Según datos de la VDA, el año pasado se exportaron 44.000 coches desde Alemania a Australia: más que en Portugal, pero menos que en Noruega.
Casi todos los aranceles deberían eliminarse
El acuerdo eliminaría más del 99% de los aranceles sobre las exportaciones de bienes de la UE a Australia, lo que ahorraría a empresas de todos los tamaños alrededor de mil millones de euros en aranceles al año, según Bruselas.
El acuerdo también incluye la apertura del mercado australiano de servicios financieros y telecomunicaciones, un mejor acceso de las empresas de la UE a la contratación pública en Australia y medidas para mejorar el suministro de materias primas críticas a Europa desde Australia.
El objetivo también es facilitar el trabajo de los especialistas europeos en Australia y reforzar la fuerza innovadora de ambas partes con cuotas de entrada para ingenieros e investigadores.
Aún no está claro cuándo se podrá firmar el acuerdo con Australia.

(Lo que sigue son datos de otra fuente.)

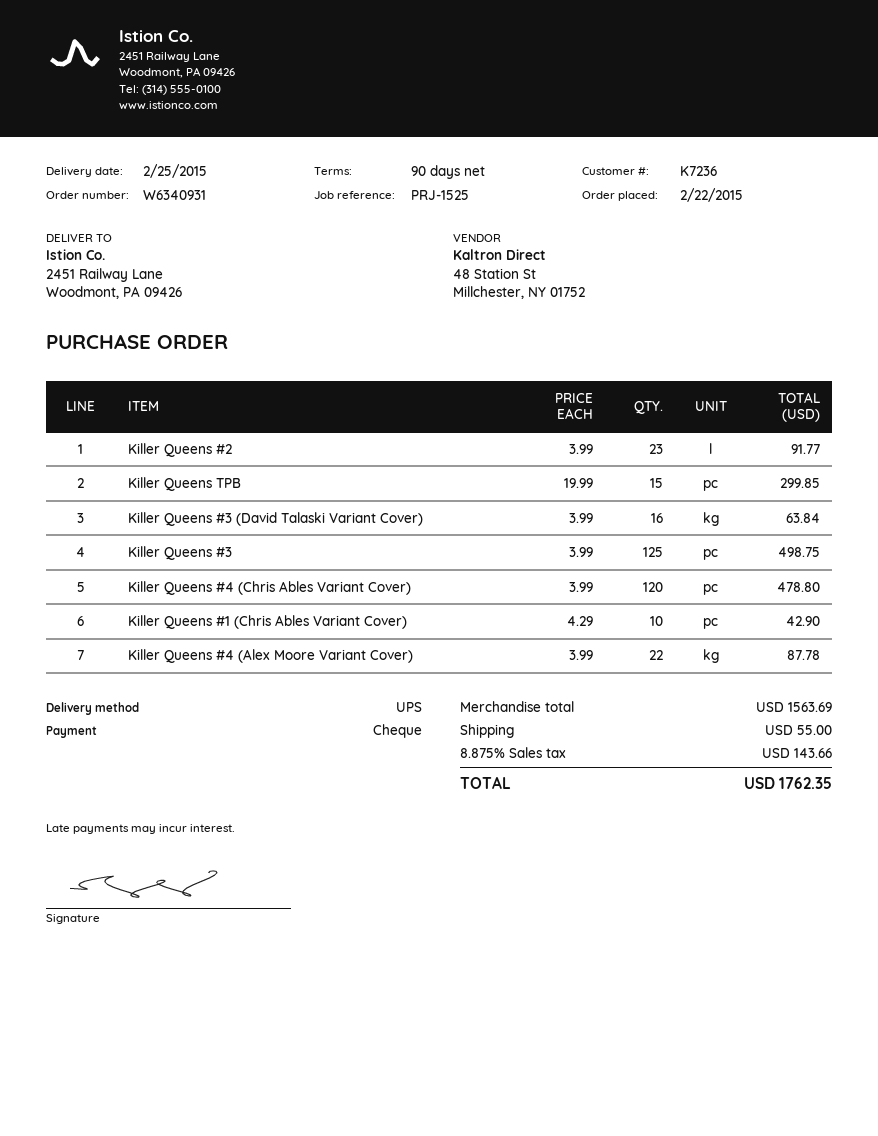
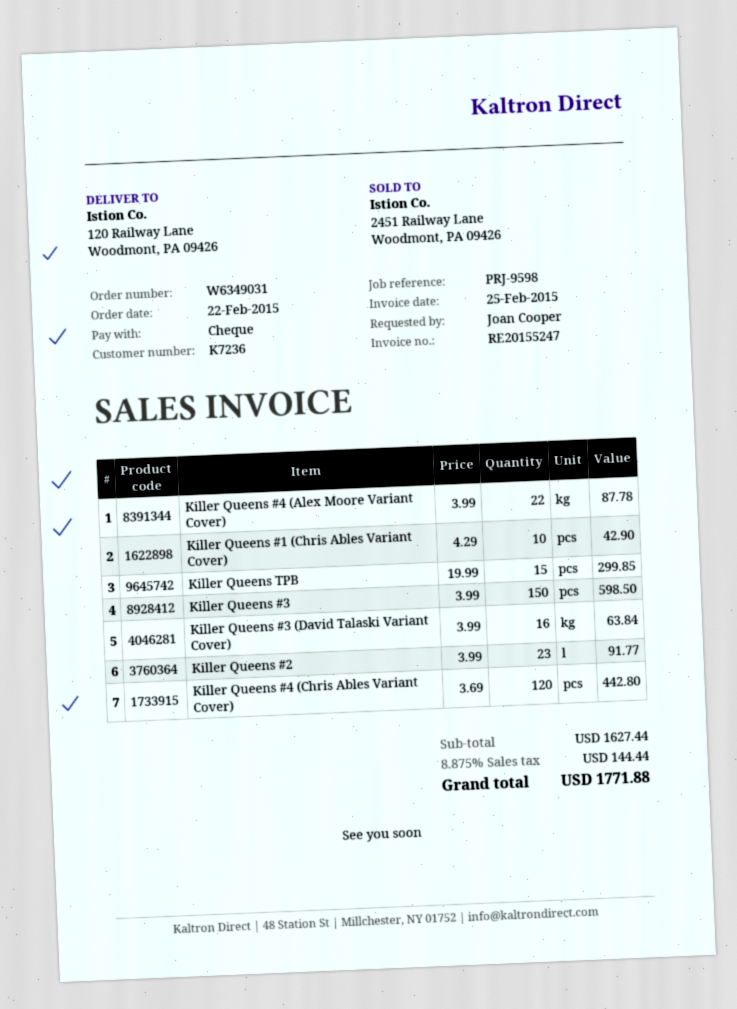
order number: W6340931 -> W6349031
reference: PRJ-1525 -> PRJ-9598
ship to: 2451 Railway Lane, Woodmont, PA 09426 -> 120 Railway Lane, Woodmont, PA 09426
Killer Queens #3: 125 x 3.99 = 498.75 -> 150 x 3.99 = 598.50
Killer Queens #4 (Chris Ables Variant Cover): 120 x 3.99 = 478.80 -> 120 x 3.69 = 442.80
subtotal: 1563.69 -> 1627.44
shipping: 55.00 -> none
tax: 8.875% = 143.66 -> 8.875% = 144.44
total: 1762.35 -> 1771.88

El texto del contrato aún debe ser revisado legalmente y traducido a todos los idiomas oficiales de la UE. Luego tendrá que ser aprobado por los Estados miembros y el Parlamento Europeo.
Años de negociaciones, fracasos y nuevos comienzos
En 2018, la UE decidió iniciar conversaciones sobre un acuerdo de libre comercio con Australia. Mientras tanto, ha habido enojo porque los australianos negociaron un nuevo pacto de seguridad para la región del Indo-Pacífico llamado Aukus con Estados Unidos y Gran Bretaña a espaldas de la UE en 2021, incluido un acuerdo sobre submarinos de propulsión nuclear. Sobre todo, el gobierno de París estaba enojado porque había fracasado un contrato de mil millones de dólares para el suministro de submarinos construidos en Francia.

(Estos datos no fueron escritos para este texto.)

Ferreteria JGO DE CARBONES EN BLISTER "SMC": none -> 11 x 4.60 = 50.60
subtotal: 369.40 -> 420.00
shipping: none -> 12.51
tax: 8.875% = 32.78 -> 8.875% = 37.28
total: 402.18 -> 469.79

En una reunión celebrada en Osaka, Japón, en 2023, el acuerdo de libre comercio finalmente colapsó debido a disputas sobre las importaciones agrícolas, por lo que las conversaciones fracasaron.
Las negociaciones no han hecho más que acelerarse desde que Trump volvió a ser presidente de Estados Unidos. Está sacudiendo el alguna vez predecible mundo del comercio internacional con decisiones aduaneras en constante cambio. Con sus esfuerzos políticos solitarios, también está dando indirectamente buena publicidad al enfoque más cooperativo de la UE y al laborioso trabajo para fortalecer relaciones comerciales confiables a través de acuerdos de libre comercio.

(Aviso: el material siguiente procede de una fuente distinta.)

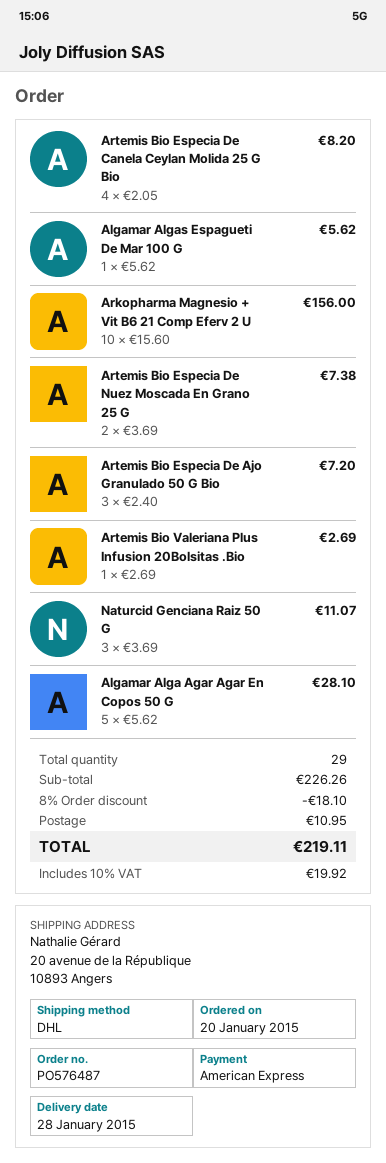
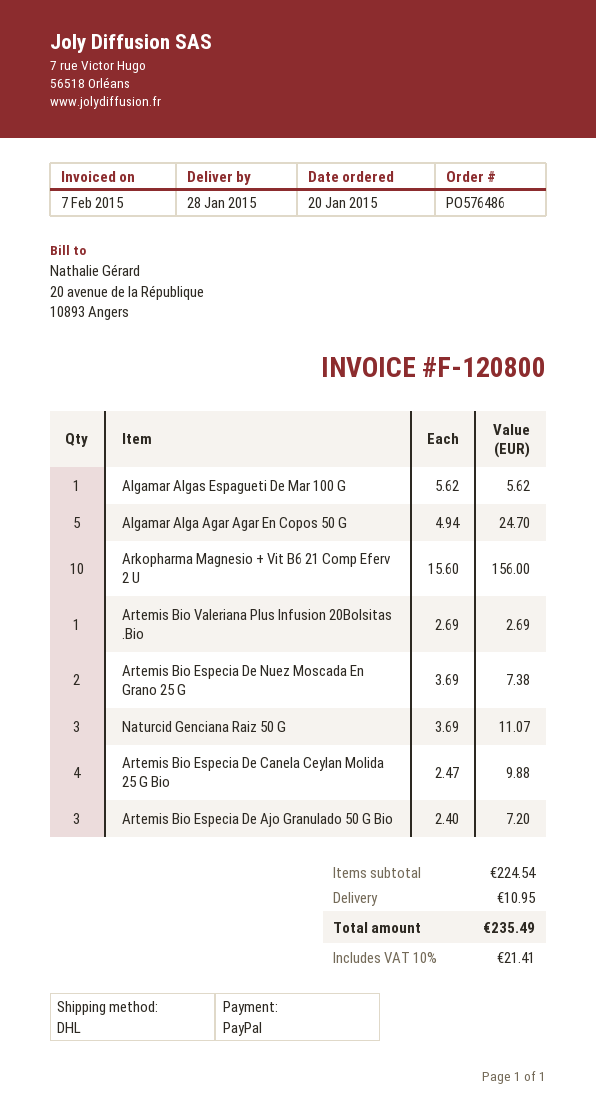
order number: PO576487 -> PO576486
payment method: American Express -> PayPal
Artemis Bio Especia De Canela Ceylan Molida 25 G Bio: 4 x 2.05 = 8.20 -> 4 x 2.47 = 9.88
Algamar Alga Agar Agar En Copos 50 G: 5 x 5.62 = 28.10 -> 5 x 4.94 = 24.70
subtotal: 226.26 -> 224.54
discount: 8% = 18.10 -> none
tax: 10% = 19.92 -> 10% = 21.41
total: 219.11 -> 235.49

A principios de este año, después de décadas de negociaciones, la UE firmó un acuerdo con cuatro estados sudamericanos del Mercosur. También acordó recientemente una nueva e importante zona de libre comercio con la India.
Ahora Australia también quiere limitar los riesgos y diversificar sus relaciones comerciales a través de una mayor cooperación con la UE. Debido al comportamiento de Trump incluso hacia sus aliados más cercanos, recientemente han surgido en el país preguntas cada vez más críticas sobre los tradicionalmente sólidos vínculos geopolíticos con Estados Unidos. Australia también quiere reducir su dependencia de su mayor socio comercial, China, que se está volviendo cada vez más exigente en la región del Indo-Pacífico y quiere ampliar aún más su posición de poder.